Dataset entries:

★ ★ ★ ★ ★

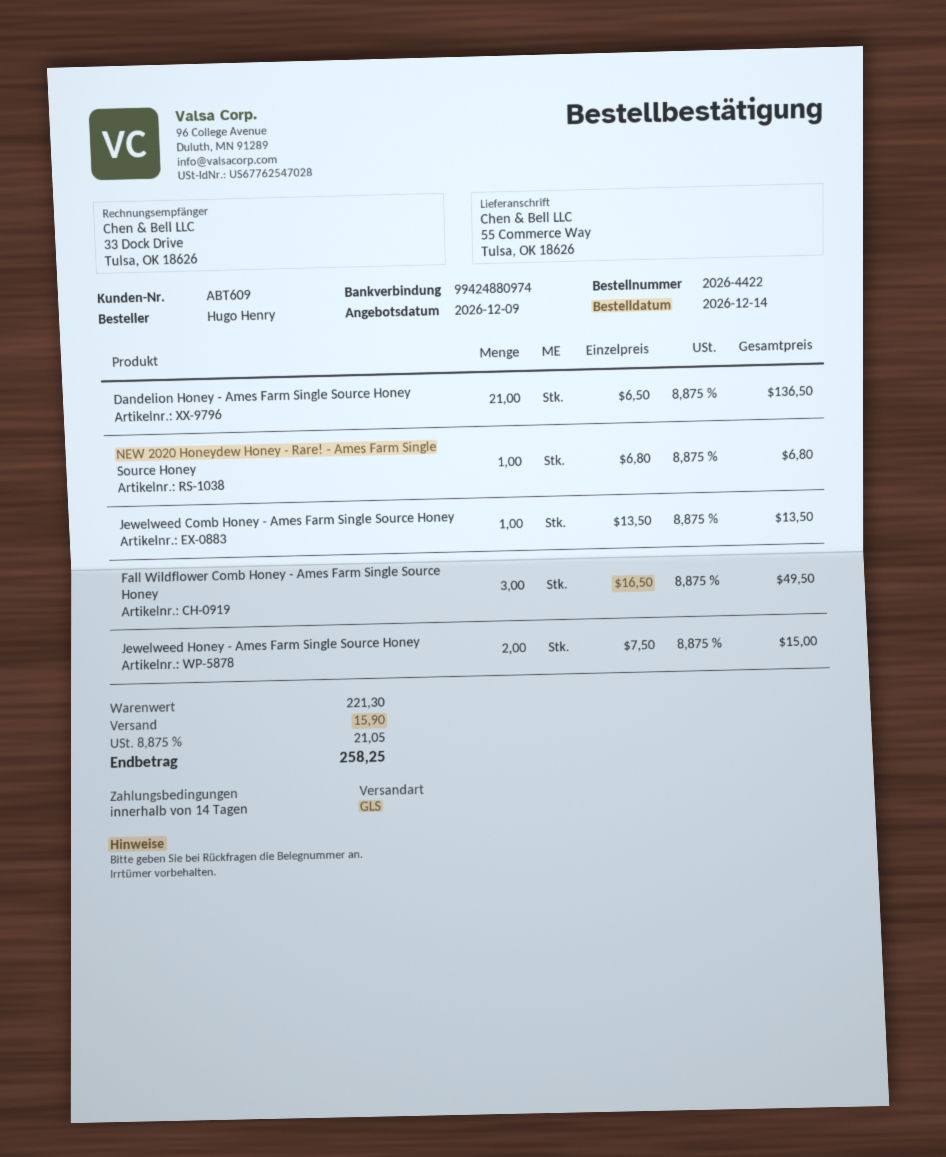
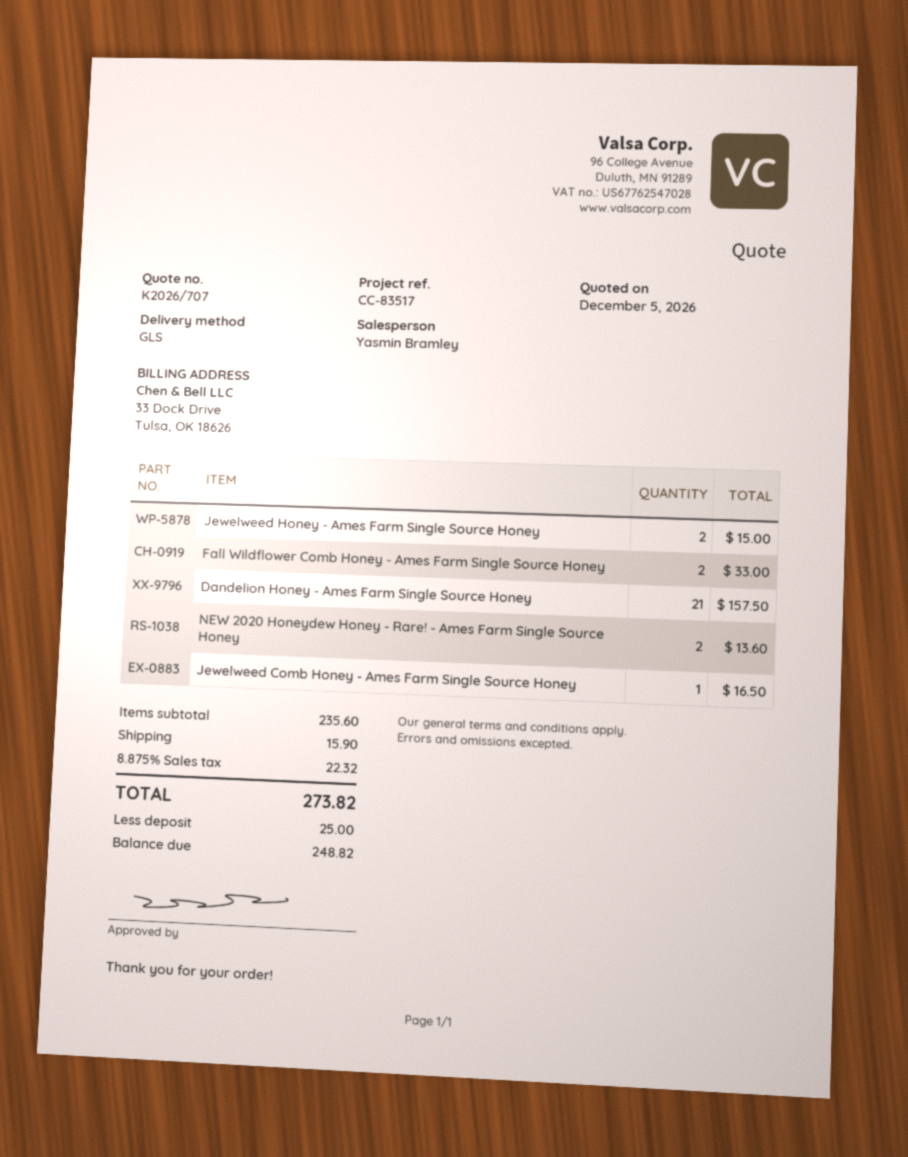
quote date: 2026-12-09 -> 2026-12-05
Dandelion Honey - Ames Farm Single Source Honey: 21 for 136.50 -> 21 for 157.50
NEW 2020 Honeydew Honey - Rare! - Ames Farm Single Source Honey: 1 for 6.80 -> 2 for 13.60
Jewelweed Comb Honey - Ames Farm Single Source Honey: 1 for 13.50 -> 1 for 16.50
Fall Wildflower Comb Honey - Ames Farm Single Source Honey: 3 for 49.50 -> 2 for 33.00
subtotal: 221.30 -> 235.60
tax: 8.875% = 21.05 -> 8.875% = 22.32
total: 258.25 -> 273.82

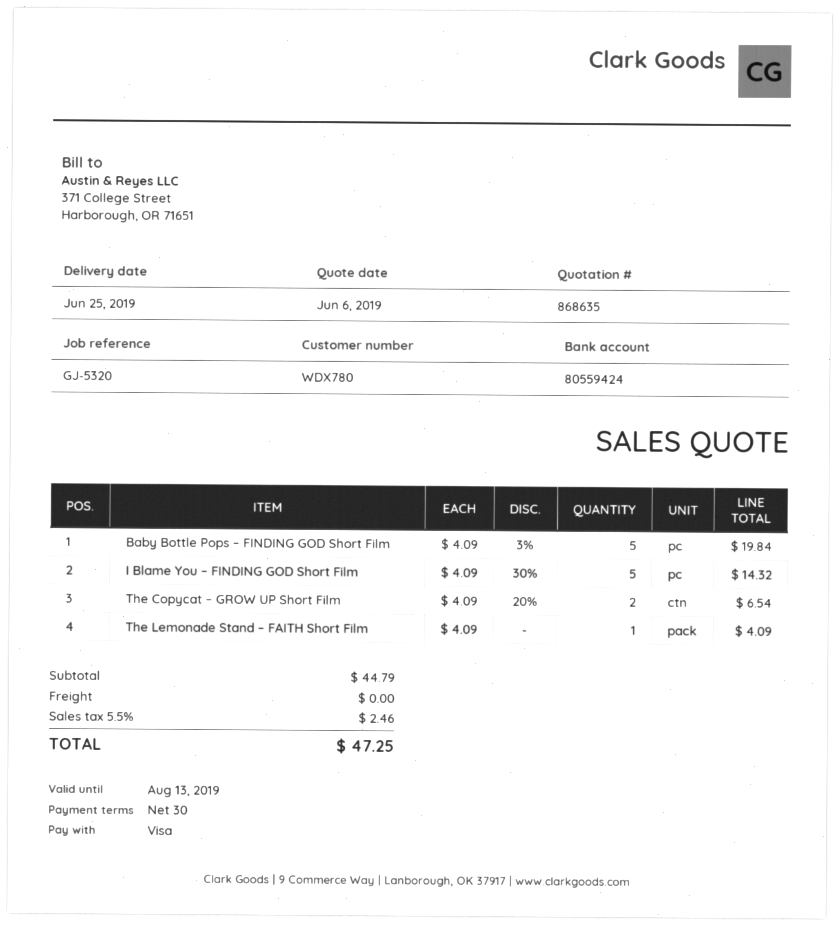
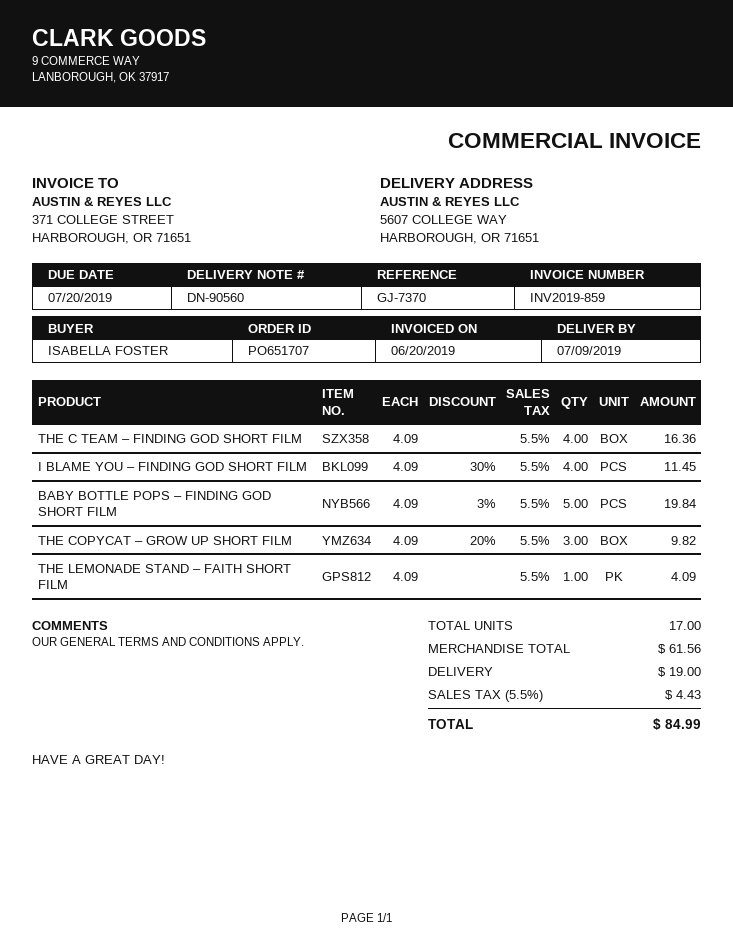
delivery date: 2019-06-25 -> 2019-07-09
reference: GJ-5320 -> GJ-7370
I Blame You – FINDING GOD Short Film: 5 x 4.09 - 30% = 14.32 -> 4 x 4.09 - 30% = 11.45
The Copycat – GROW UP Short Film: 2 x 4.09 - 20% = 6.54 -> 3 x 4.09 - 20% = 9.82
THE C TEAM – FINDING GOD SHORT FILM: none -> 4 x 4.09 = 16.36
subtotal: 44.79 -> 61.56
shipping: 0.00 -> 19.00
tax: 5.5% = 2.46 -> 5.5% = 4.43
total: 47.25 -> 84.99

★ ★ ★ ★ ★

ABOUT THIS EXERCISE: Starting at the line that contains "shipping: 0.00 -> 19.00", retype each line through the last one in the records, both included, and add nothing.

ANSWER SPACE:
shipping: 0.00 -> 19.00
tax: 5.5% = 2.46 -> 5.5% = 4.43
total: 47.25 -> 84.99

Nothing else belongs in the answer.